The following definitions shall be in effect under the Agreement:

	1.	 	Agreement shall mean this Stock Option Agreement.
	 
	2.	 	Board shall mean the Corporation’s Board of Directors.
	 
	3.	 	Code shall mean the Internal Revenue Code of 1986, as amended.
	 
	4.	 	Committee shall mean a committee of two (2) or more non-employee Board members appointed
by the Board to exercise one or more administrative functions under the Plan.
	 
	5.	 	Common Stock shall mean the Corporation’s common stock.
	 
	6.	 	Corporate Transaction shall mean either of the following shareholder approved
transactions to which the Corporation is a party:

(a) a merger or consolidation in which securities possessing more than fifty percent (50%)

of the total combined voting power of the Corporation’s outstanding securities are

transferred to a person or persons different from the persons holding those securities

immediately prior to such transaction, or

(b) the sale, transfer or other disposition of all or substantially all of the Corporation’s

assets in complete liquidation or dissolution of the Corporation.

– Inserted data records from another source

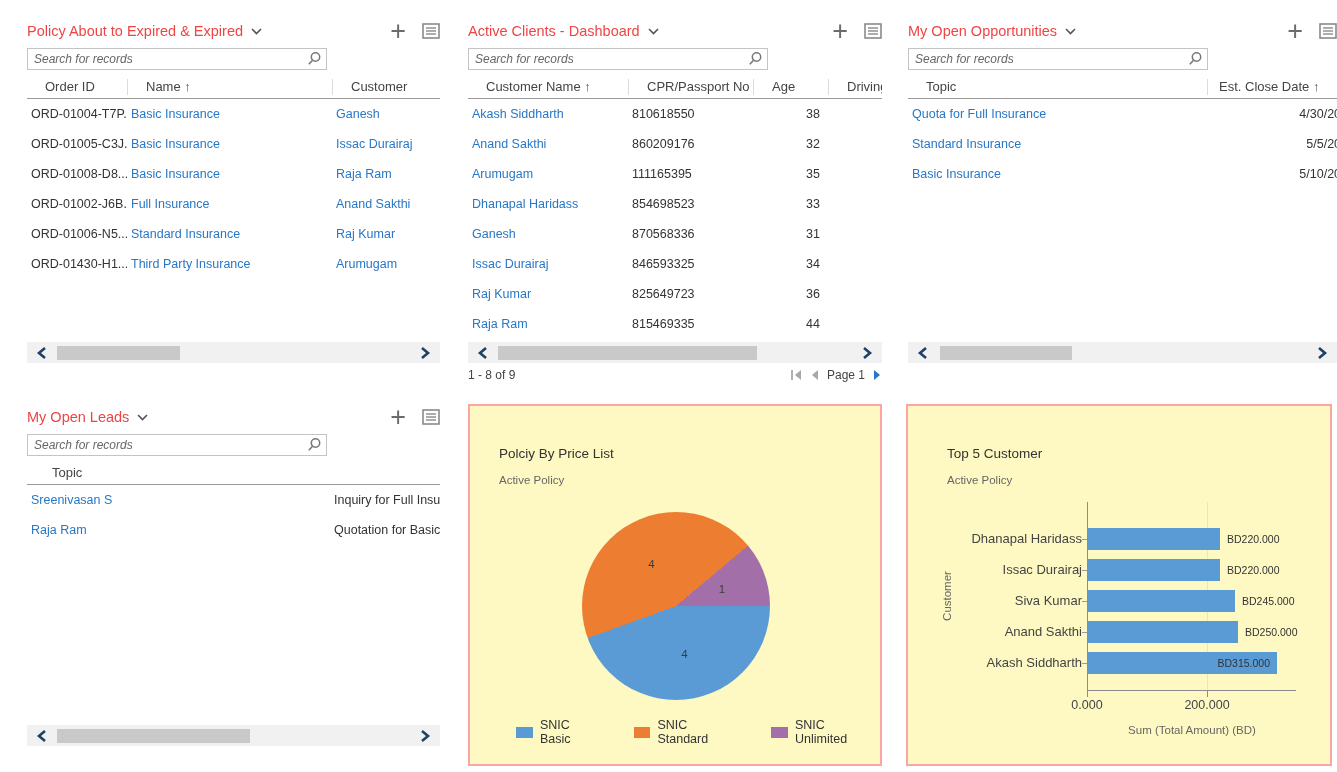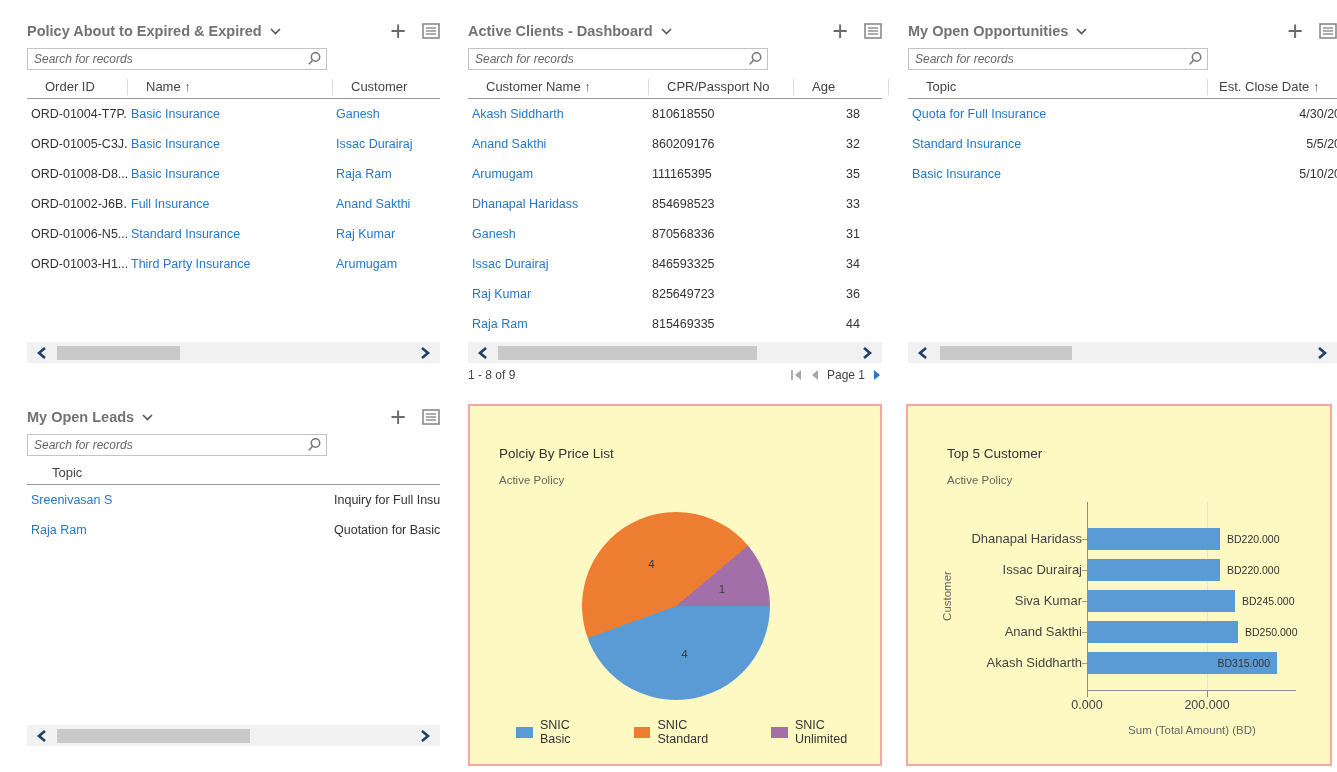"Policy About to Expired &" .lp-title { color: #737373 -> #ef4444; font-weight: bold -> normal }
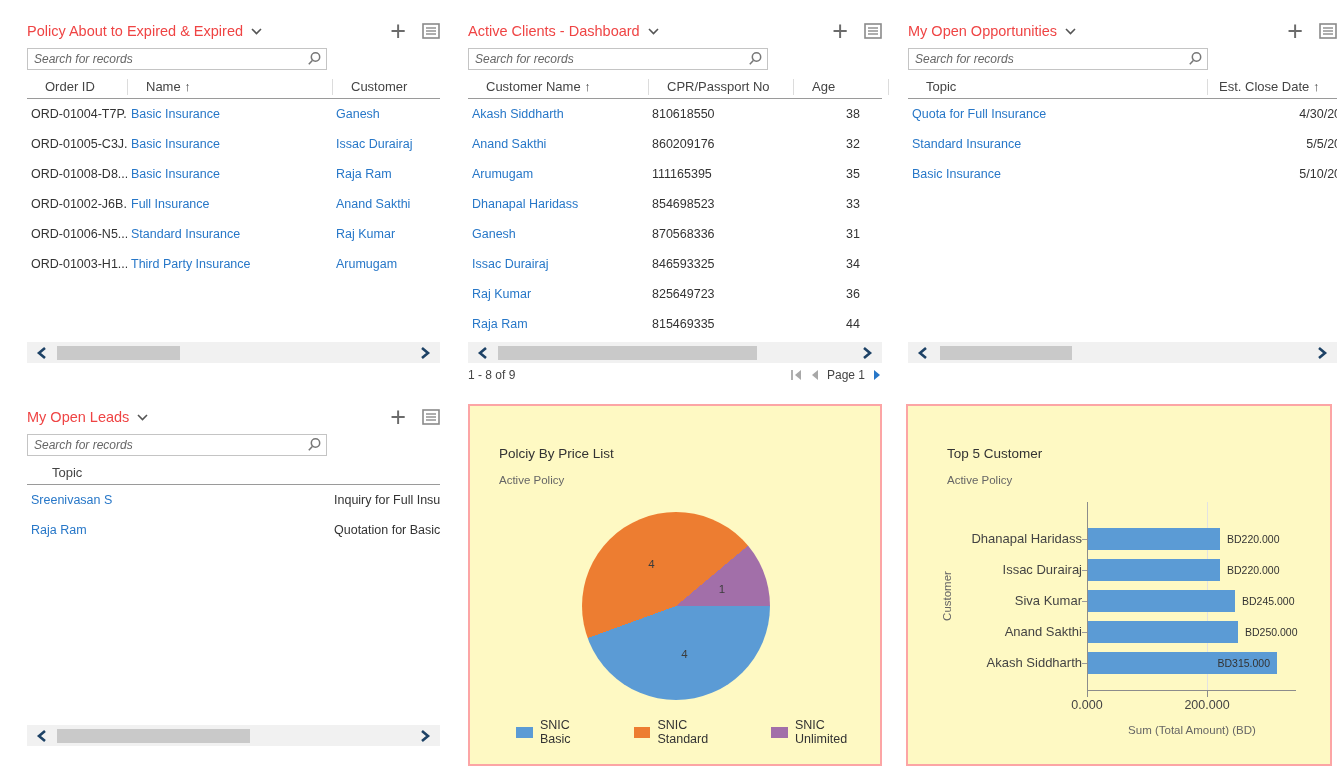"Customer Name ↑" .cols-p2 { gap: 20px -> none }
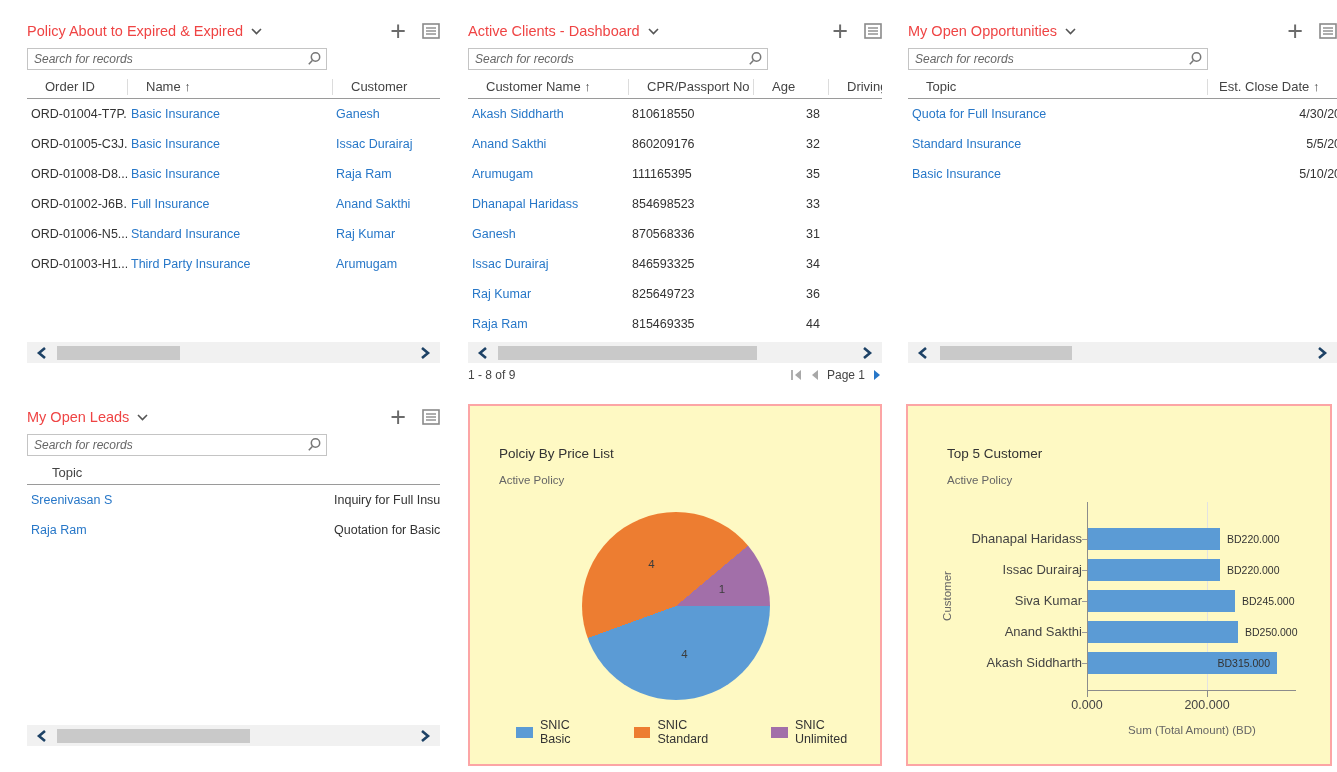"ORD-01003-H1..." div { text: ORD-01003-H1 -> ORD-01430-H1 }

	7.	 	Corporation shall mean Caneum, Inc., a Nevada corporation, and any successor
corporation to all or substantially all of the assets or voting stock of Caneum, Inc. which
shall by appropriate action adopt the Plan.
	 
	8.	 	Disability shall mean the inability of the Optionee or the Participant to engage in
any substantial gainful activity by reason of any medically determinable physical or mental
impairment and shall be determined by the Plan Administrator on the basis of such medical
evidence as the Plan Administrator deems warranted under the circumstances.
	 
	9.	 	Employee shall mean an individual who is in the employ of the Corporation (or any
Parent or Subsidiary), subject to the control and direction of the employer entity as to both
the work to be performed and the manner and method of performance.
	 
	10.	 	Exercise Date shall mean the date on which the option shall have been exercised in
accordance with Paragraph 9 of the Agreement.
	 
	11.	 	Exercise Price shall mean the exercise price payable per Option Share as specified in
the Grant Form.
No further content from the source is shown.